In the interim, the issue remains: How do I describe where I am relative to cancer? It’s been almost a year since my lymphectomy, so that makes me about 11 months NED. That acronym won’t be familiar to you if you haven’t been around people with cancer; it means “no evidence of disease.” It’s a medically accurate term in that it presumes nothing about the future. If someone who has had cancer has no evidence of disease, then that’s great. In fact, it’s worth celebrating. It doesn’t mean that person is cured, however. You’re only NED until something else happens. And, I might add, you never cease being NED, even if the cancer never returns. NED is your constant companion; it sleeps next to you at night, and has very cold feet.

The other common expression I’ve heard myself use—and wondered at what I meant by it—is “I’m in remission.” If using “NED” is a pedant’s attempt to be medically precise, then “remission” is simply giving up and letting people jump to their own conclusions. For most people, it means the disease has gone away and hopefully won’t come back. It’s part of our common vernacular, so it works at that level. When I tell people I’m in remission, they typically either press for details or simply nod and say something like, “Well, you sure look great.” (Except for the hair; see below.)

What stating you’re “in remission” fails to take into account are survival odds. I’m immune from ever being called a cancer fraud because my melanoma was advanced—stage IIIc, to be precise. I’m now 11 months NED. I am—gratefully, joyfully—in remission, as that term is understood. But someone who had stage 0 melanoma (yes, there is such a thing) could say the same thing at the same time interval, and it would mean next to nothing. As for someone who is stage IV, being in remission is a profound comfort, whatever its duration. Some people manage to live years after arriving at that grave juncture, but most don’t. It’s then that doctors start using terms like “terminal.” And we’re not talking trains.

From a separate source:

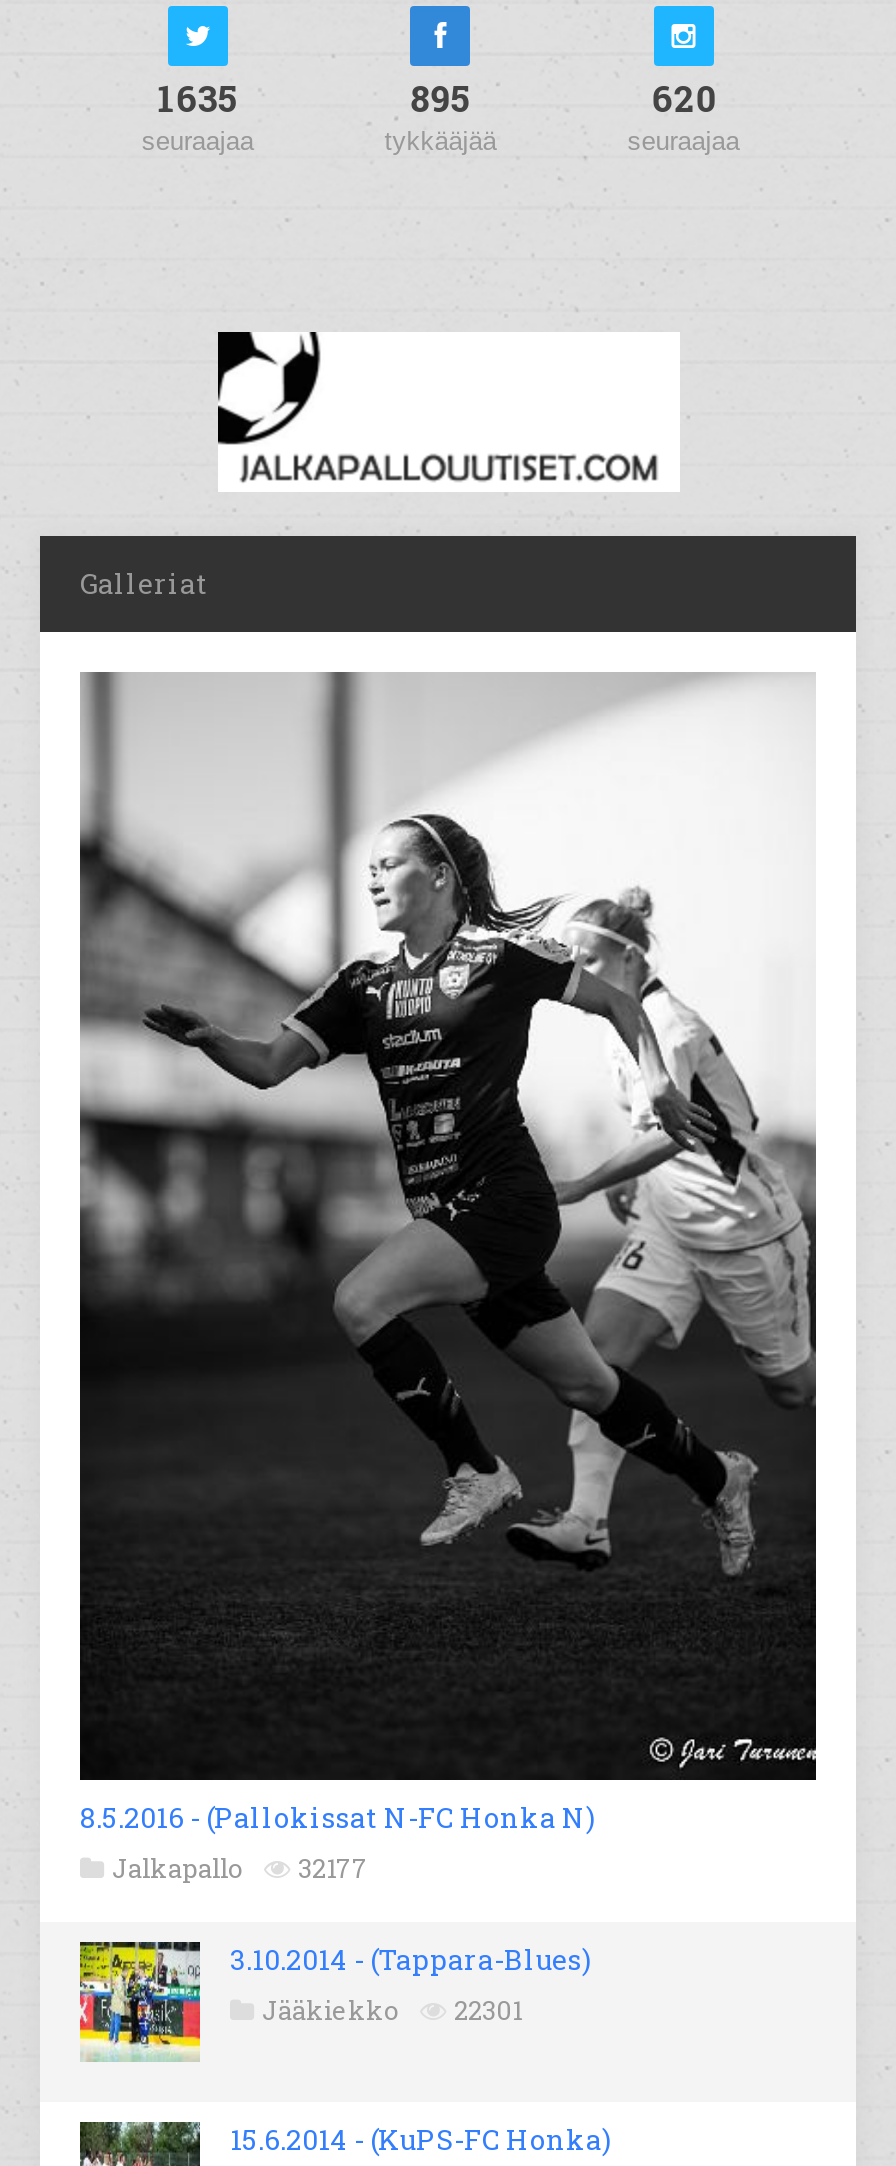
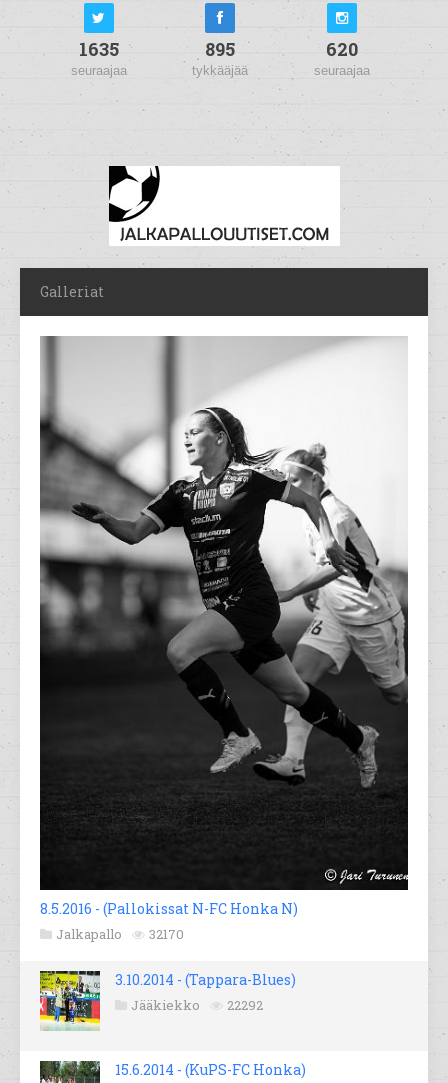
- Jalkapallo 32177
+ Jalkapallo 32170

- Jääkiekko 22301
+ Jääkiekko 22292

I was curious enough about this matter of how cancer survivors describe their health status that I posted a question on a bulletin board for melanoma patients . I wanted to know what idioms worked for others who, like me, struggle to find the right words.

The response was meager. On a site where some questions or comments regularly provoke dozens of responses, I got only two. Debbie in Virginia put it this way: “Remission should cover it...but for those that ‘need' more info, I tell them, proudly: ‘I have exceeded my expiration date by 18 months.’ After they lift their jaws, we usually toast. A fine chardonnay will do nicely.” Debbie’s cancer is stage IV. She deserves a toast.

I want to communicate well on this point because I believe what I say about cancer and about life counts for something. What others tell me about their struggles also counts. I think that if we were better at telling our stories, and at finding the right balance of candor and discretion, we might make this a slightly better world. Words matter. What we tell others is important, because done well, it opens windows of understanding. I will continue to search for better ways of explaining what it’s like to live after cancer. I figure that if I talk and write about it enough, it will make more sense to me. My investigation continues.

3 comments:

Allison said...

thanks for your commitment to using words well and for inspiring me to do the same. you teach me so much, dad.

Anonymous said...

Peter, your friend Ned is a perceptive and eloquent fellow, a wordsmith of great talent. I welcome him to our circle of friends and wish him a long, productive writing career. Nancy

Anonymous said...

Peter: You have again, in a concise and thought provoking way, explicated what a person with cancer may feel. Those of us who have experienced very little, comparitively, illness can only gain knowledge of this process through the expressions of others. And your words express a great deal so well. See yyou soon.